Il petrolio è senza ombra di dubbio una delle fonti di guadagno più redditizie per i paesi che lo producono e che lo commercializzano, ma il mercato delle materie prime non dà sempre i risultati sperati, in quanto il prezzo al barile varia costantemente.

Sino a pochi giorni fa, il prezzo del petrolio aveva subito un brusco ribasso di circa 4 punti percentuali. Nell’ultima settimana, gli stock di greggio hanno fatto registrare un netto e vertiginoso incremento, sorprendendo gli analisti finanziari.

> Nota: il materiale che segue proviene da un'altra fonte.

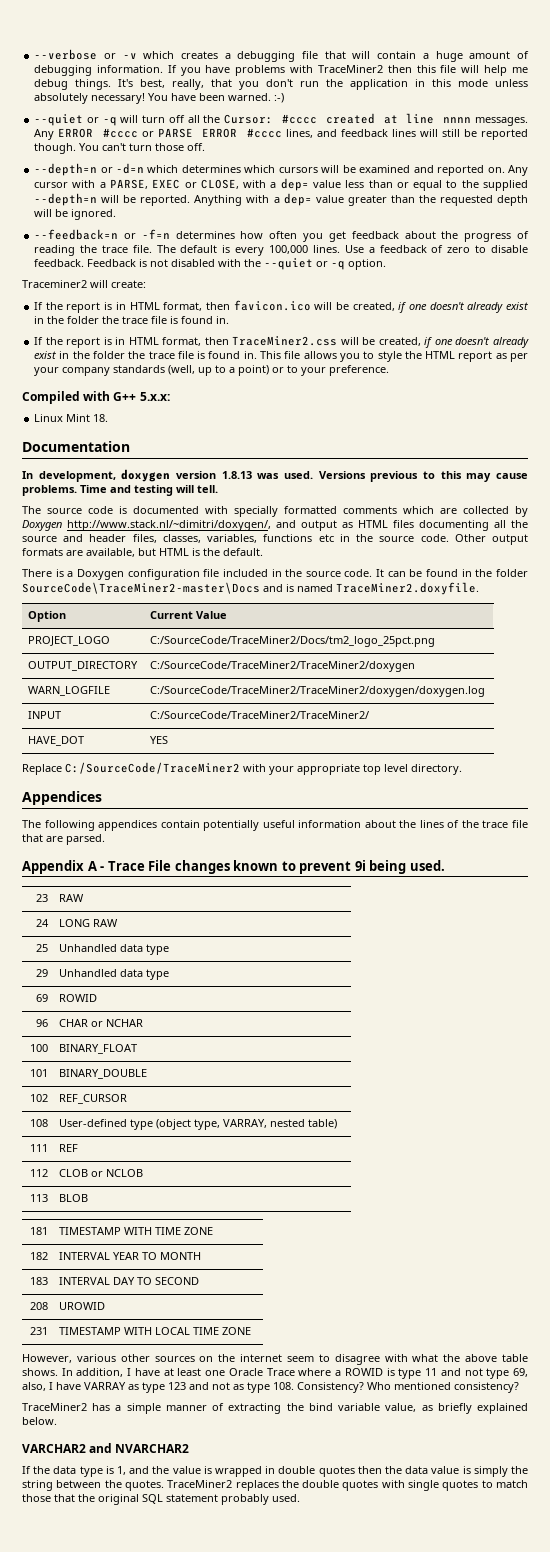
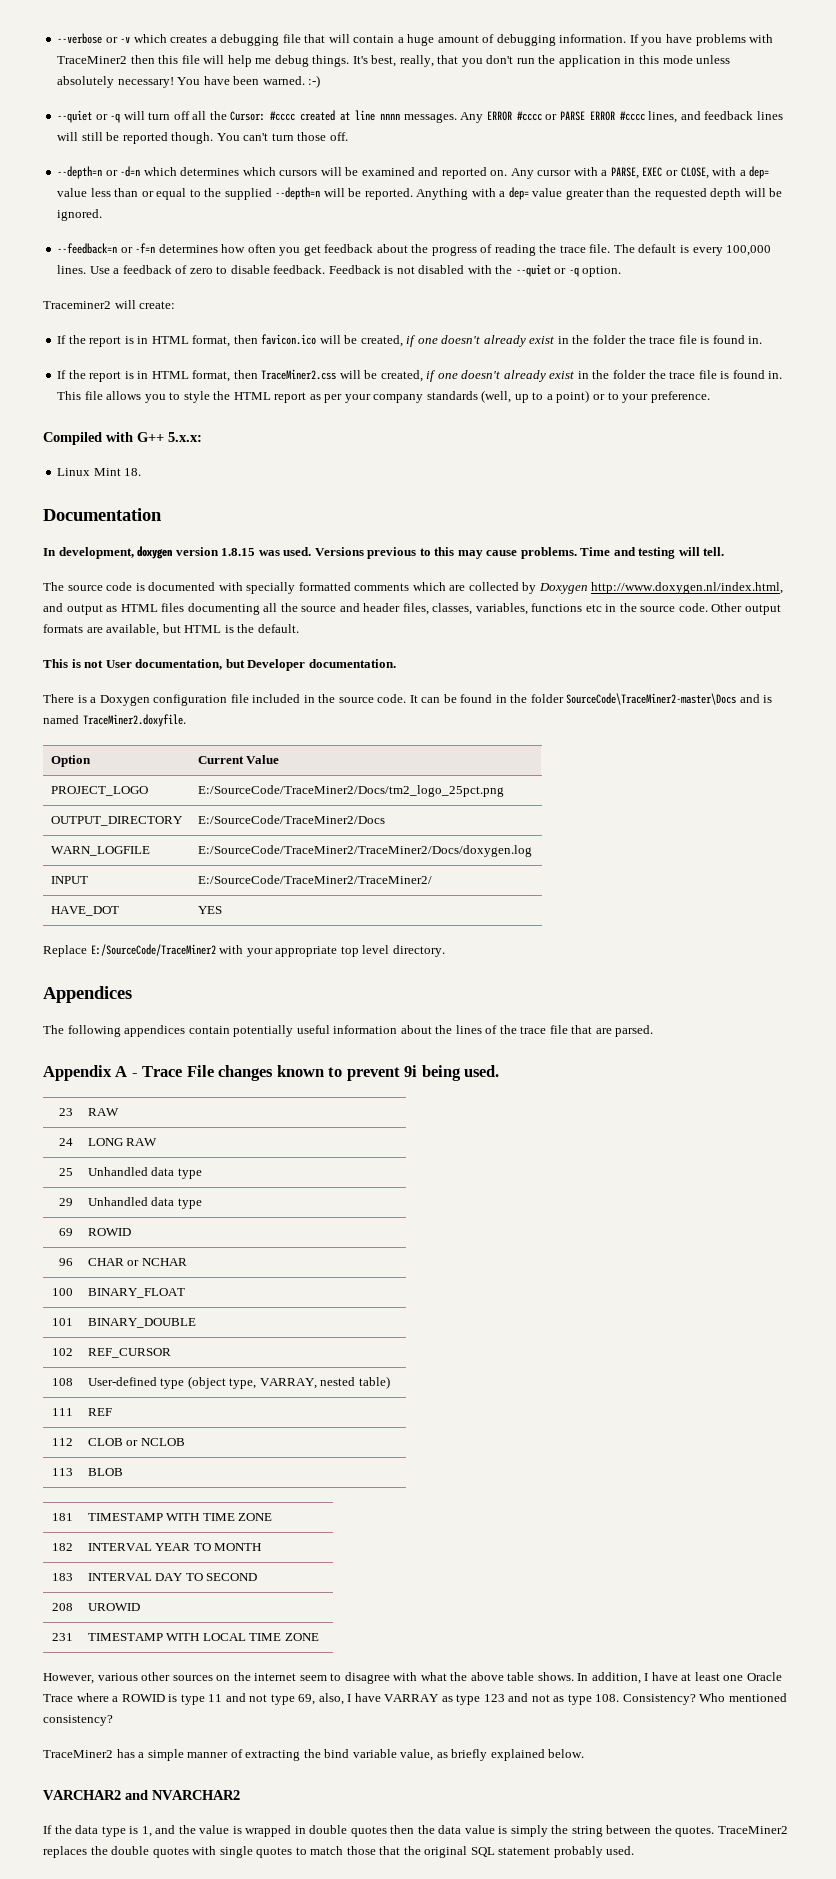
[221,471,252,479] 1.8.13 -> [221,548,256,556] 1.8.15
[67,520,271,531] http://www.stack.nl/~dimitri/doxygen/, -> [591,582,784,594] http://www.doxygen.nl/index.html,
(263, 552) none -> [43,659,396,671] // This is not User documentation, but Developer documentation.
[150,636,436,647] C:/SourceCode/TraceMiner2/Docs/tm2_logo_25pct.png -> [197,785,504,797] E:/SourceCode/TraceMiner2/Docs/tm2_logo_25pct.png
[150,661,416,672] C:/SourceCode/TraceMiner2/TraceMiner2/doxygen -> [197,815,385,824] E:/SourceCode/TraceMiner2/Docs
[150,686,486,697] C:/SourceCode/TraceMiner2/TraceMiner2/doxygen/doxygen.log -> [197,845,532,857] E:/SourceCode/TraceMiner2/TraceMiner2/Docs/doxygen.log
[150,711,370,719] C:/SourceCode/TraceMiner2/TraceMiner2/ -> [197,875,432,884] E:/SourceCode/TraceMiner2/TraceMiner2/
[65,762,240,774] C:/SourceCode/TraceMiner2 -> [90,944,216,956] E:/SourceCode/TraceMiner2

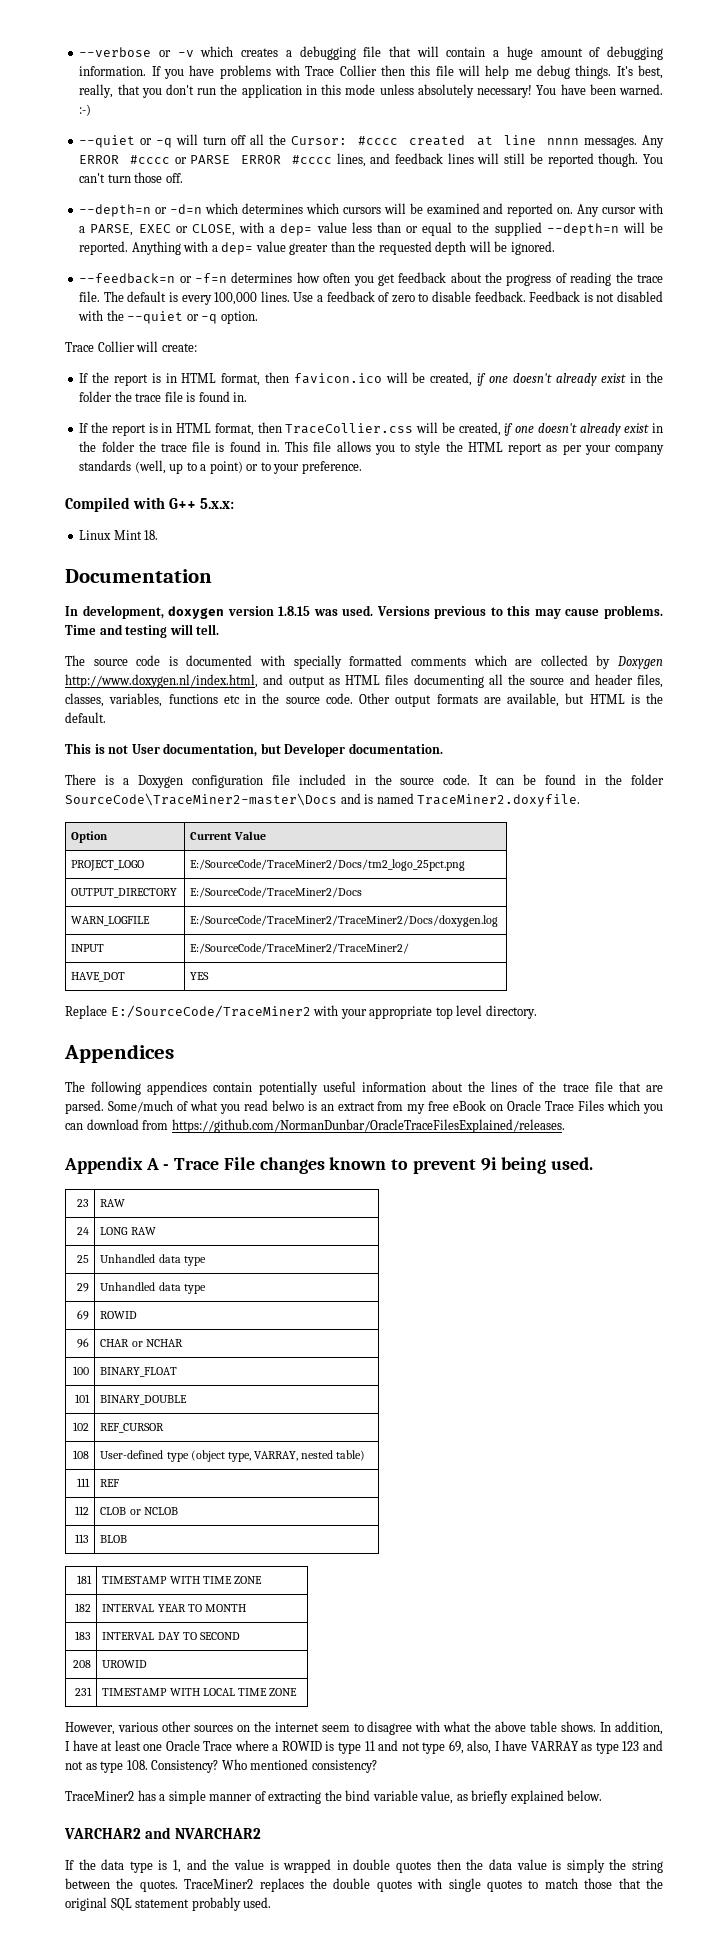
[57,56,128,64] TraceMiner2 -> [305,65,377,76] Trace Collier
[43,301,111,309] Traceminer2 -> [65,341,135,352] Trace Collier
[261,369,337,380] TraceMiner2.css -> [285,423,414,434] TraceCollier.css
(654, 1031) none -> [107,1100,663,1114] [65,1119,565,1133] Some/much of what you read belwo is an extract from my free eBook on Oracle Trace Files which you can download from https://github.com/NormanDunbar/OracleTraceFilesExplained/releases.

Scorte di petrolio in netto rialzo

Secondo alcune dichiarazioni di esperti del settore delle materie prime il fattore scatenante, alla base del rialzo delle scorte di petrolio, è stata la grande quantità di greggio prodotta dagli Stati Uniti d'America.

Notizia confermata da una fonte autorevole come l'EIA, la quale dopo una analisi accurata del caso, segnala che la produzione degli Stati Uniti ha superato i 12.3 milioni di barili al giorno, mentre l'export generale arriva nei primi mesi del 2019 a soli 3 milioni di barili.

Altro fattore scatenante è stato il comportamento della Russia, la quale non pensando al rischio contaminazione, ha continuato l'esportazione di materie prime verso l'Europa Orientale.

Tutto questo ha portato alla valuta del Brent di $70.5 e del Wti di $61.7.

Tornando a parlare degli Stati Uniti è stata un'altra notizia a portare clamore: si tratta di una mossa ben studiata da Donald Trump e riguarda la cancellazione delle esenzioni che permettevano ad alcuni paesi di poter eseguire scambio di greggio con Teheran.